**Data extracts**
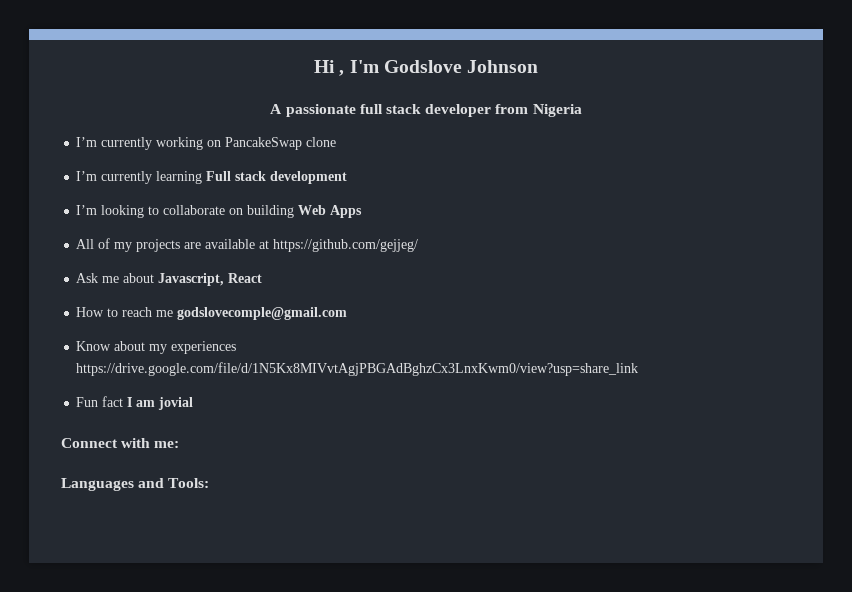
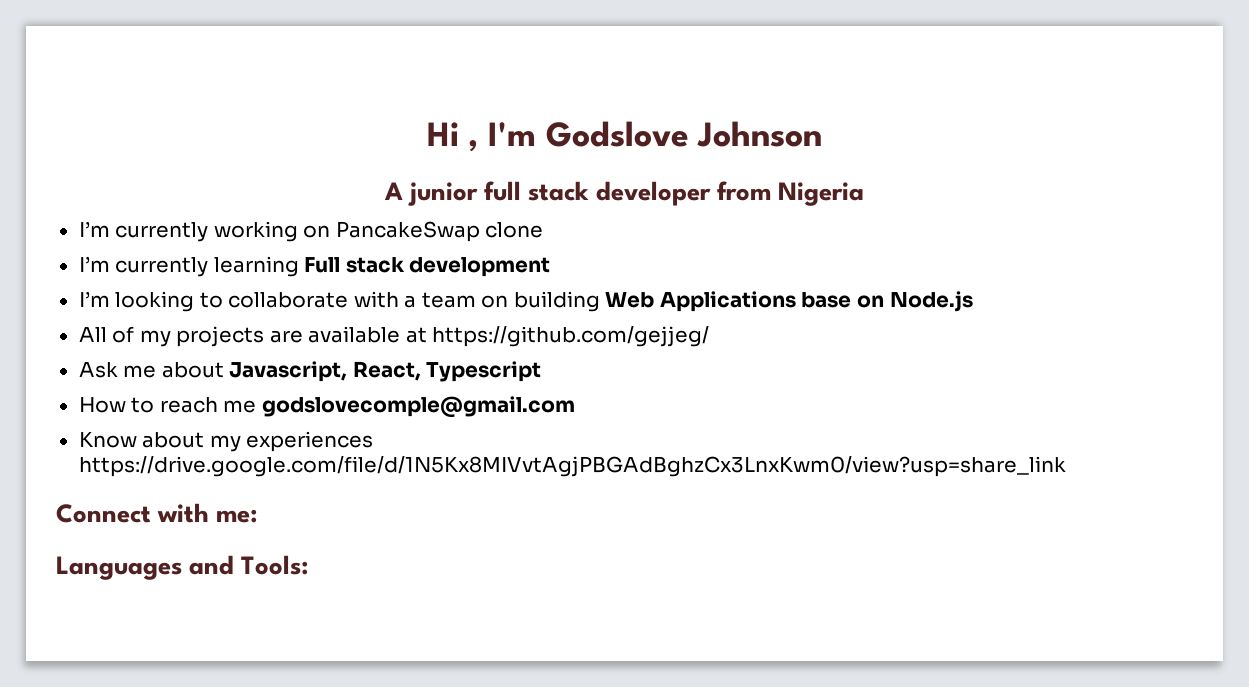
- A passionate full stack developer from Nigeria
+ A junior full stack developer from Nigeria
- I’m looking to collaborate on building Web Apps
+ I’m looking to collaborate with a team on building Web Applications base on Node.js
- Ask me about Javascript, React
+ Ask me about Javascript, React, Typescript
- Fun fact I am jovial

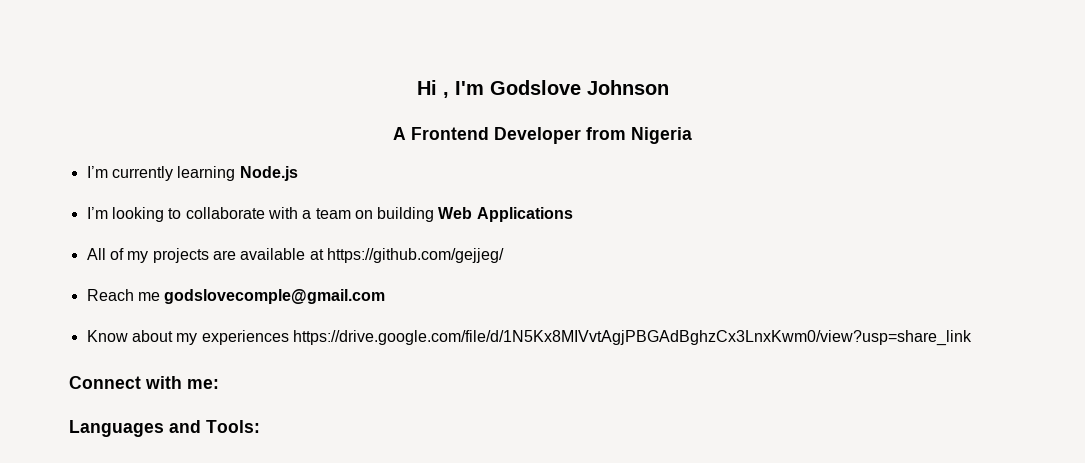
- A junior full stack developer from Nigeria
- I’m currently working on PancakeSwap clone
+ A Frontend Developer from Nigeria
- I’m currently learning Full stack development
+ I’m currently learning Node.js
- I’m looking to collaborate with a team on building Web Applications base on Node.js
+ I’m looking to collaborate with a team on building Web Applications
- Ask me about Javascript, React, Typescript
- How to reach me godslovecomple@gmail.com
+ Reach me godslovecomple@gmail.com

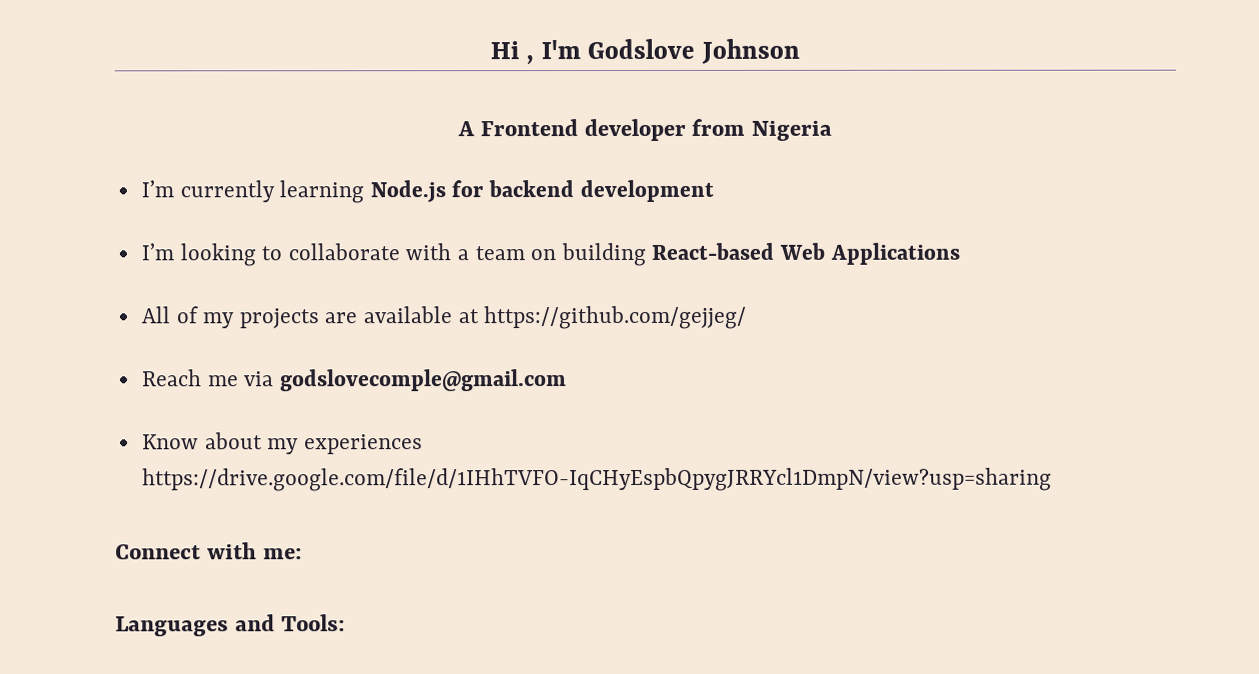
- A Frontend Developer from Nigeria
+ A Frontend developer from Nigeria
- I’m currently learning Node.js
+ I’m currently learning Node.js for backend development
- I’m looking to collaborate with a team on building Web Applications
+ I’m looking to collaborate with a team on building React-based Web Applications
- Reach me godslovecomple@gmail.com
+ Reach me via godslovecomple@gmail.com
- Know about my experiences https://drive.google.com/file/d/1N5Kx8MIVvtAgjPBGAdBghzCx3LnxKwm0/view?usp=share_link
+ Know about my experiences https://drive.google.com/file/d/1IHhTVFO-IqCHyEspbQpygJRRYcl1DmpN/view?usp=sharing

**What is expected**
Everything between and including the line above containing "- How to reach me godslovecomple@gmail.com" and the line containing "for backend development" should be reproduced exactly, with pictures excluded.

**The completed task**
- How to reach me godslovecomple@gmail.com
+ Reach me godslovecomple@gmail.com

- A Frontend Developer from Nigeria
+ A Frontend developer from Nigeria
- I’m currently learning Node.js
+ I’m currently learning Node.js for backend development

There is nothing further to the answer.